Mineduc should keep its hands off school canteens

Editor, RE: “Students cry foul over school canteens” (The New Times, September 26).
Students await their lunch at school. The Ministry of Education last year banned school canteens. (Courtesy)
Students await their lunch at school. The Ministry of Education last year banned school canteens. (Courtesy)


RE: Students cry foul over school canteens(The New Times, September 26).

I think as a country (Rwandans, to be specific) we need to get our facts straight. Are we a capitalist or socialist country? Based on what I know, we are both politically and socially capitalist.

The Rwandan community is enjoying many capitalist concepts and they have been very productive economically, not only regionally but also on the international stage. Now, my question is, for this specific issue of canteens in schools, why should we reverse our philosophy?

We accept that people with a lot of money can buy the poor out of a city, but on this case rich kids with rich parents can’t have the extra bread? This is not only absurd—it’s also a contraction in the way of thinking on the part of those who made the decision. They are not different from the ones who once banned motorcycle-taxs from the City of Kigali.

This decision is based on unfounded ideas and I think I know why: their kids and the decision makers themselves never went to the kind of schools I and the majority of average Rwandans went to.

Just like trying to ban motorcycles despite the fact that one never ever used a moto for transportation. Stop acting on your impulses and get off your high horses.

Food is the most important physiological need, and a basic right to students. Food is connected to the health and well-being of students, and consequently becomes an important factor on their academic performance—and thereafter, their future.

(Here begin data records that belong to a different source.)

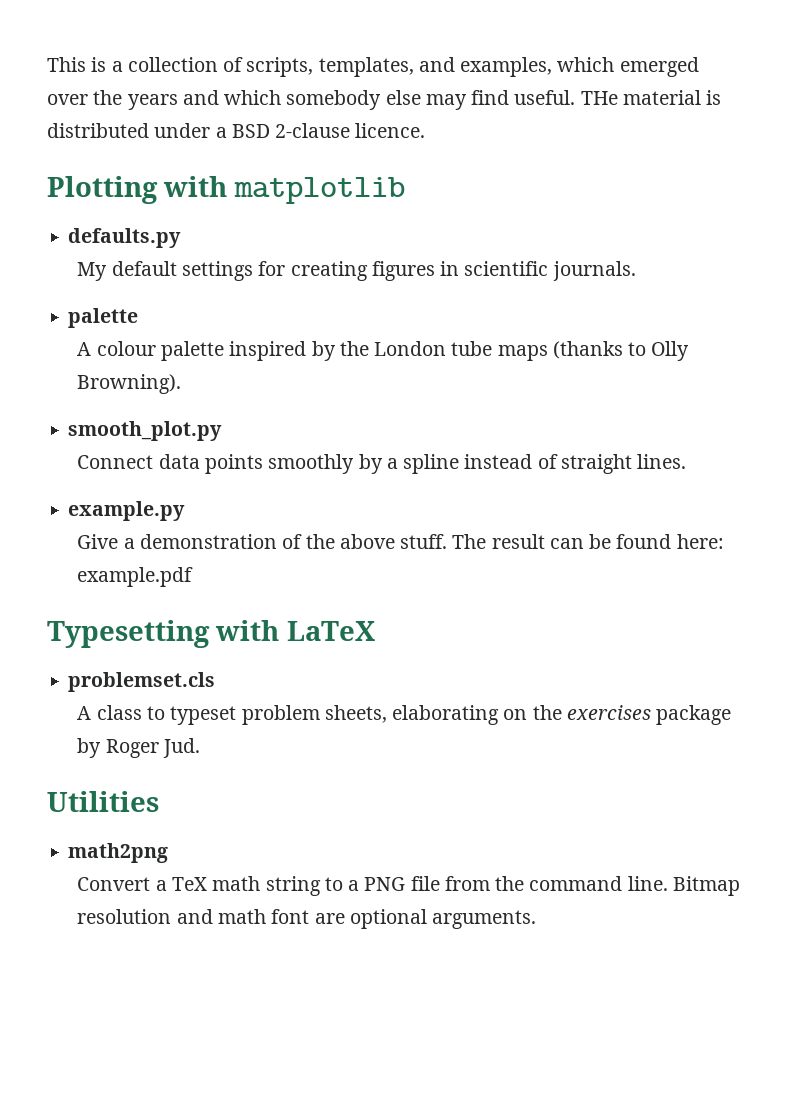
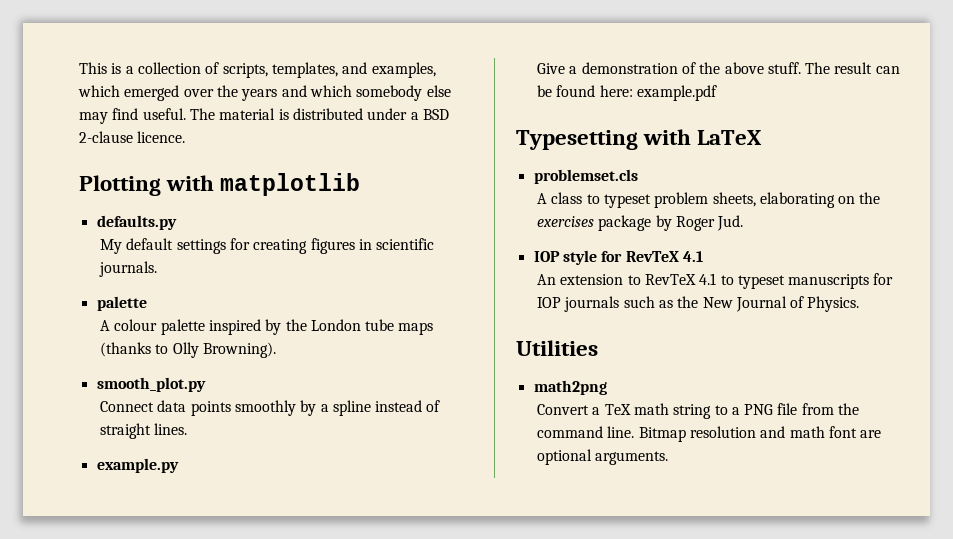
- THe material is distributed under a BSD 2-clause licence.
+ The material is distributed under a BSD 2-clause licence.
+ IOP style for RevTeX 4.1
+ An extension to RevTeX 4.1 to typeset manuscripts for IOP journals such as the New Journal of Physics.

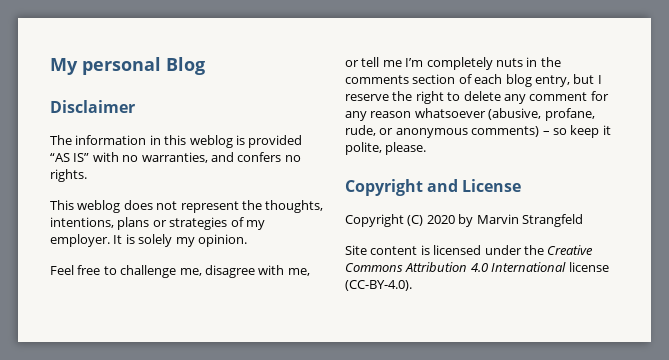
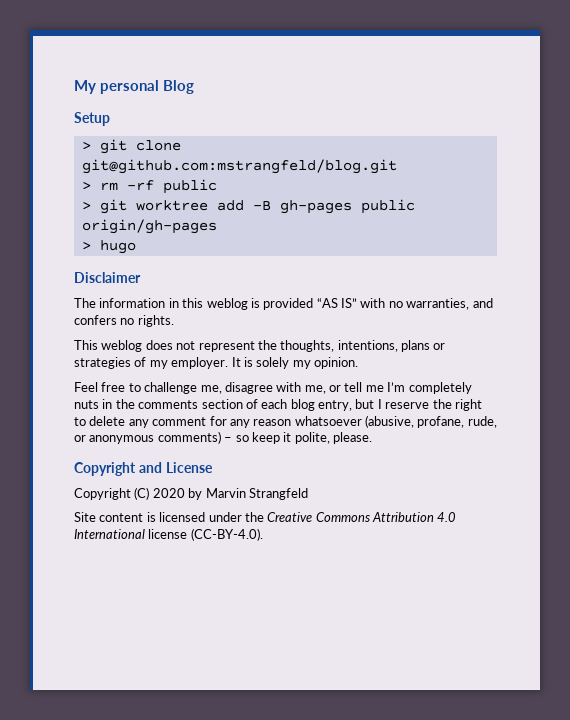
+ Setup
+ > git clone git@github.com:mstrangfeld/blog.git
+ > rm -rf public
+ > git worktree add -B gh-pages public origin/gh-pages
+ > hugo

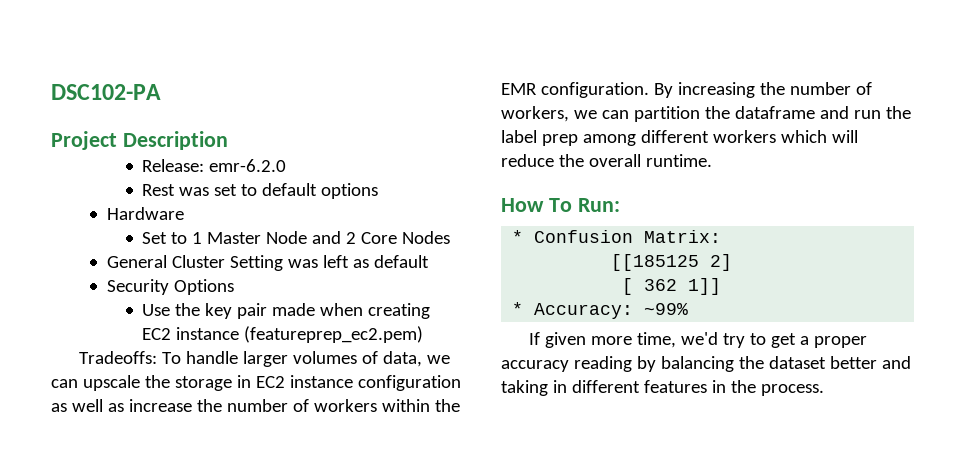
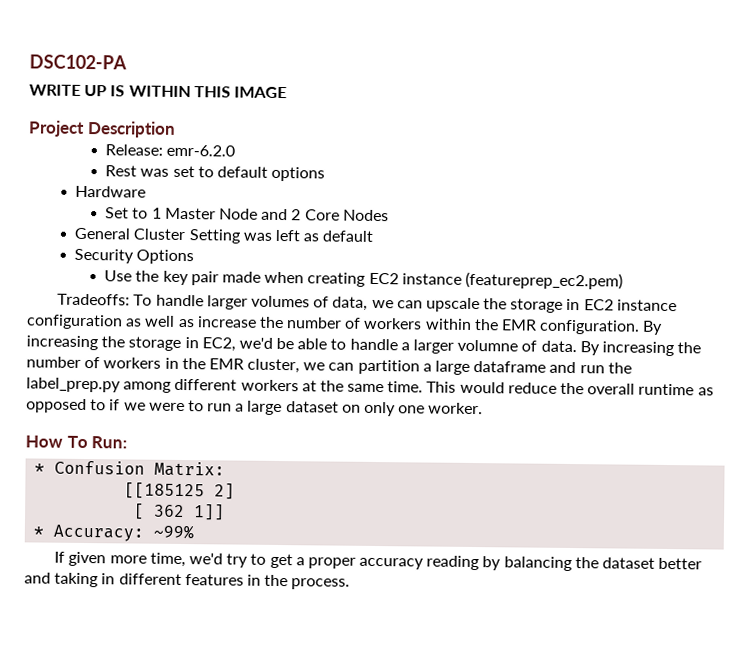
+ WRITE UP IS WITHIN THIS IMAGE
- By increasing the number of workers, we can partition the dataframe and run the label prep among different workers which will reduce the overall runtime.
+ By increasing the storage in EC2, we'd be able to handle a larger volumne of data. By increasing the number of workers in the EMR cluster, we can partition a large dataframe and run the label_prep.py among different workers at the same time. This would reduce the overall runtime as opposed to if we were to run a large dataset on only one worker.

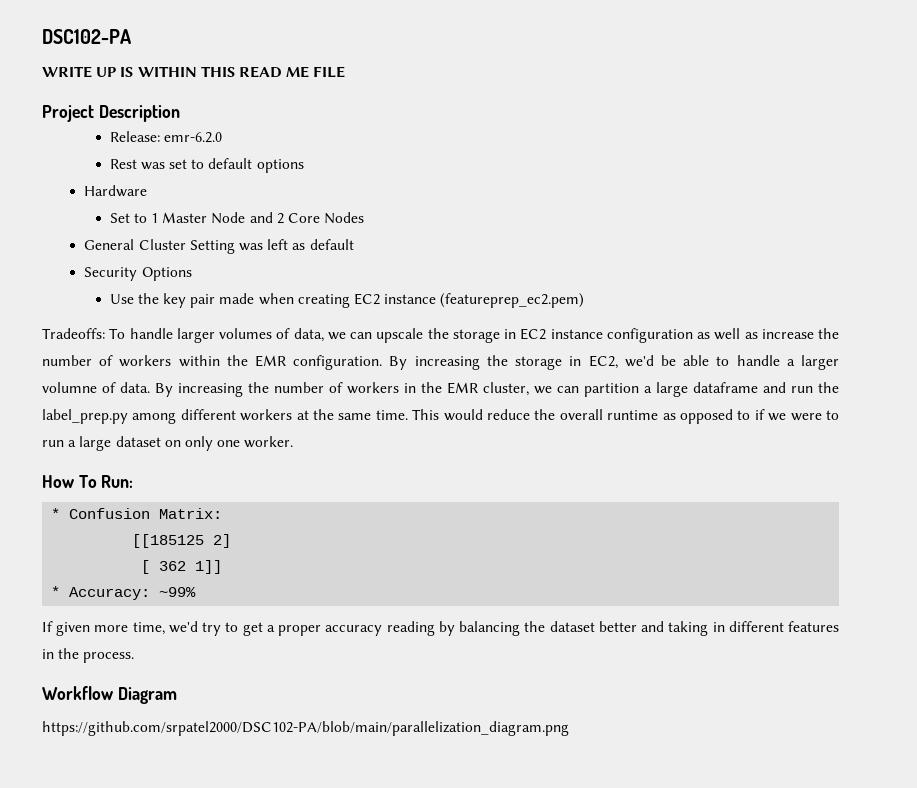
- WRITE UP IS WITHIN THIS IMAGE
+ WRITE UP IS WITHIN THIS READ ME FILE
+ Workflow Diagram
+ https://github.com/srpatel2000/DSC102-PA/blob/main/parallelization_diagram.png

I attended two different boarding schools and none of them provided healthy meals. What’s funny is that they were considered among the best and, they didn’t deliver. Not by a long shot.

This is education; We need to act rationally and ask ourselves a few questions. Like: what change will this bring? Are those changes the best? Are all concerned parties ready and well equipped for the change?

I appeal to the Ministry of Education: act for the sake of our country’s future.

I dare them to compare the pre- and post-statistics of how many students will get suspended after the policy is in action. I saw it happen at my school and I can tell you that, as water goes around what’s in its way, students will take extreme measures to go around the policy. Of course they will get into trouble, and then punished, which involves missing class, leading to poor performance.